Nor has Ryan Kesler, who is still looking for his second point of the finals and first since he set up Raffi Torres’ game-winning goal in Game 1. Vancouver’s top two lines have yet dominate. Of the team’s top six forwards, only Alexandre Burrows has been able to be a thorn in Boston’s side both with his play and his antics.
The difference in the series at this point is a pair of goals from third-liners. Torres’ goal in Game 1 and Maxim Lapierre’s goal in Game 5 were the only goals in their respective games. As much as that stings, the Bruins can’t let themselves lose a series because the other team’s third line scored a couple of goals when the top two lines did zilch.

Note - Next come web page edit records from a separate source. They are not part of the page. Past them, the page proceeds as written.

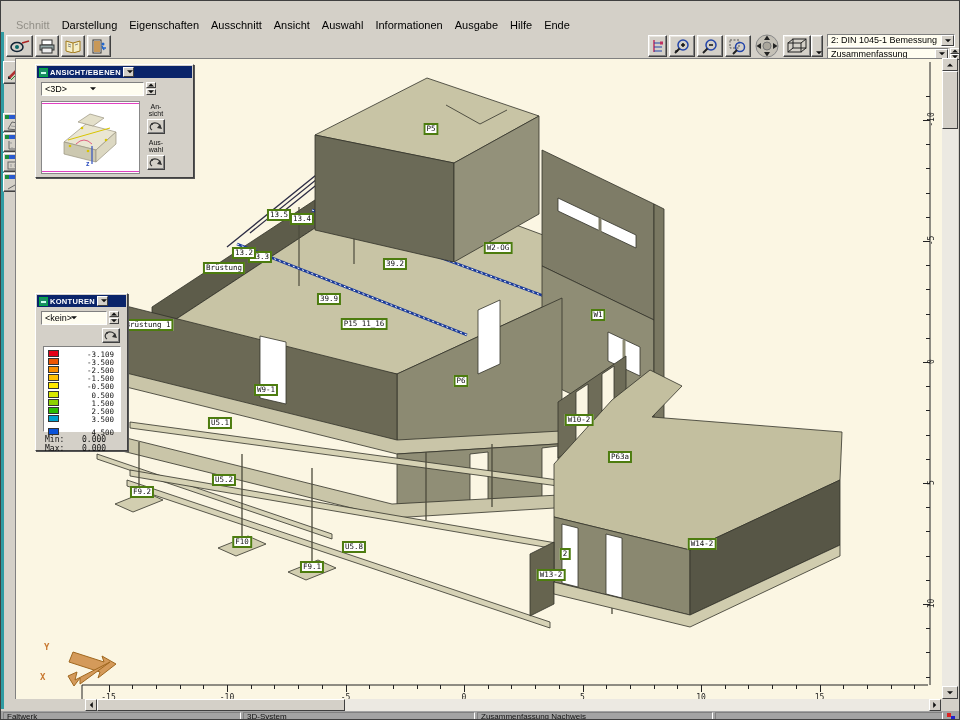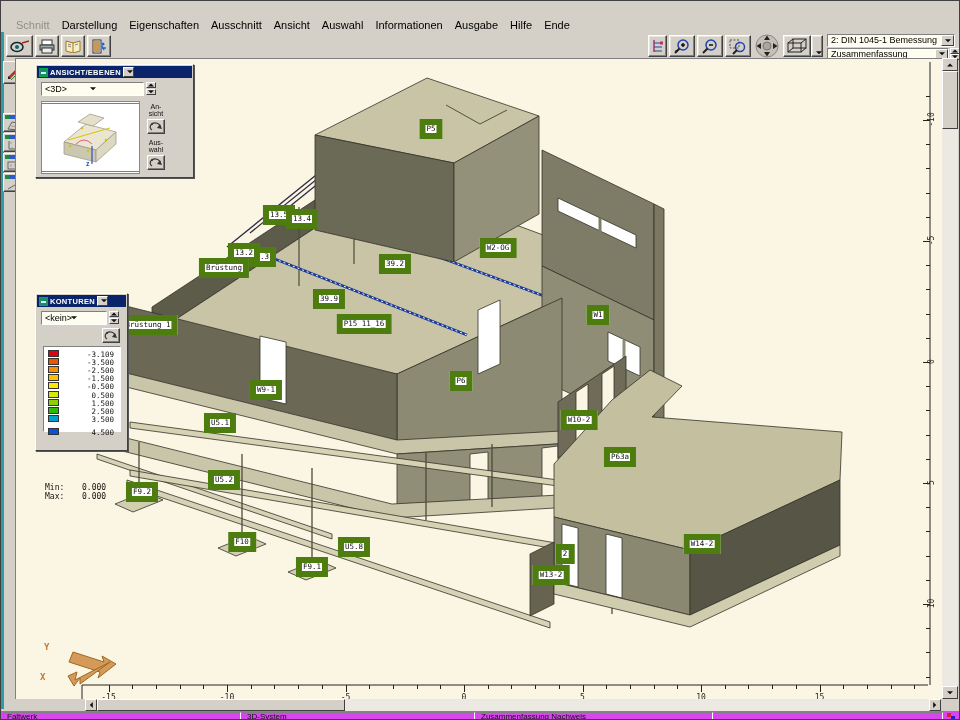"P5" .mlabel { border: 6px solid #4d7c0f -> 2px solid #4d7c0f }
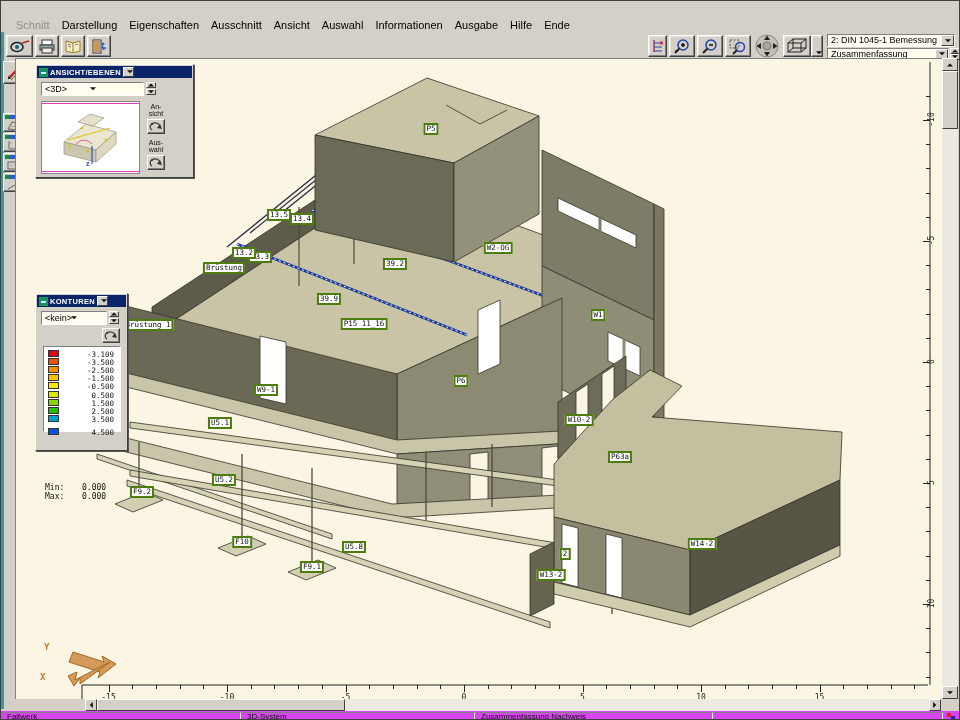"Min:" .mm { margin-top: 48px -> none }
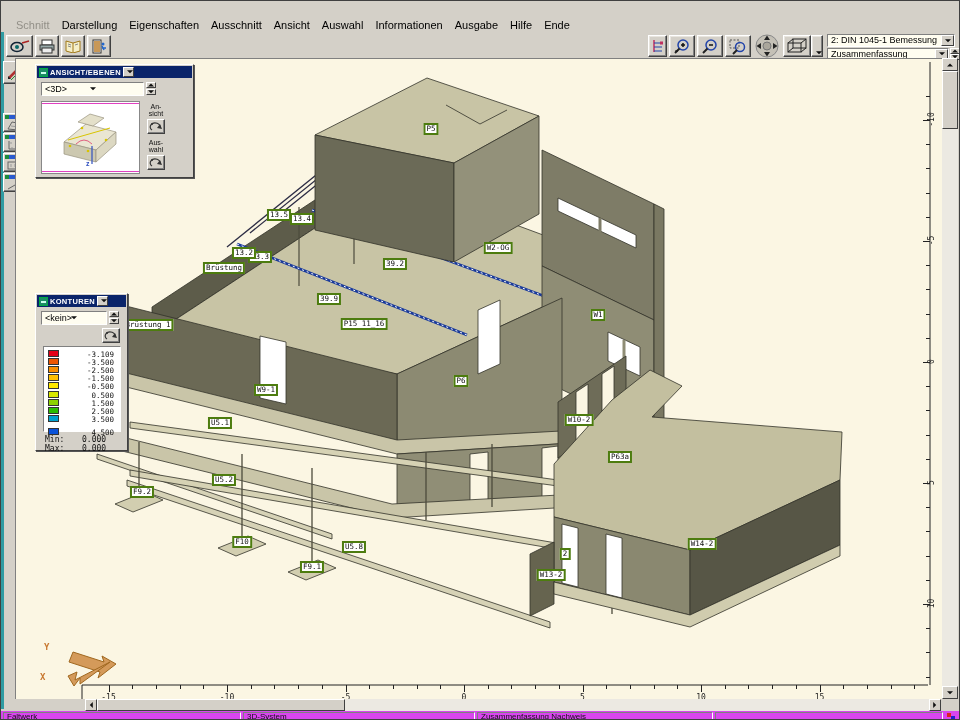"Faltwerk" .statusbar { background: #d946ef -> #a3a3a3 }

One problem for the Bruins is that they haven’t gotten consistent enough output from their top two lines either. They have obviously fared better statistically than their Vancouver counterparts, but just as Canucks fans may wonder how they can win without the Sedins playing big, B’s fans have every reason to be concerned with the combination of Nathan Horton being out with a concussion and Lucic coming off a dreadful performance. On the second line, the B’s could probably use more of the Brad Marchand they saw in Games 3 and 4 as opposed to the one that failed to show for Game 5.
Monday, they’ll play in their first non-Game 7 in which they’ve faced elimination this postseason, and it’s all too predictable to see the B’s blowing Vancouver out of the water, perhaps with yet another silent night from Vancouver’s offense. Many of the challenges one would think they’d have to account for have been essentially neutralized, and now it’s up to the Bruins to beat them in the other areas: getting more traffic, offensive opportunities, and therefore offense.
If Thomas has to receive one trophy this week, he and the Bruins would undoubtedly rather the Stanley Cup. The sight of him winning one without the other is avoidable for the B’s.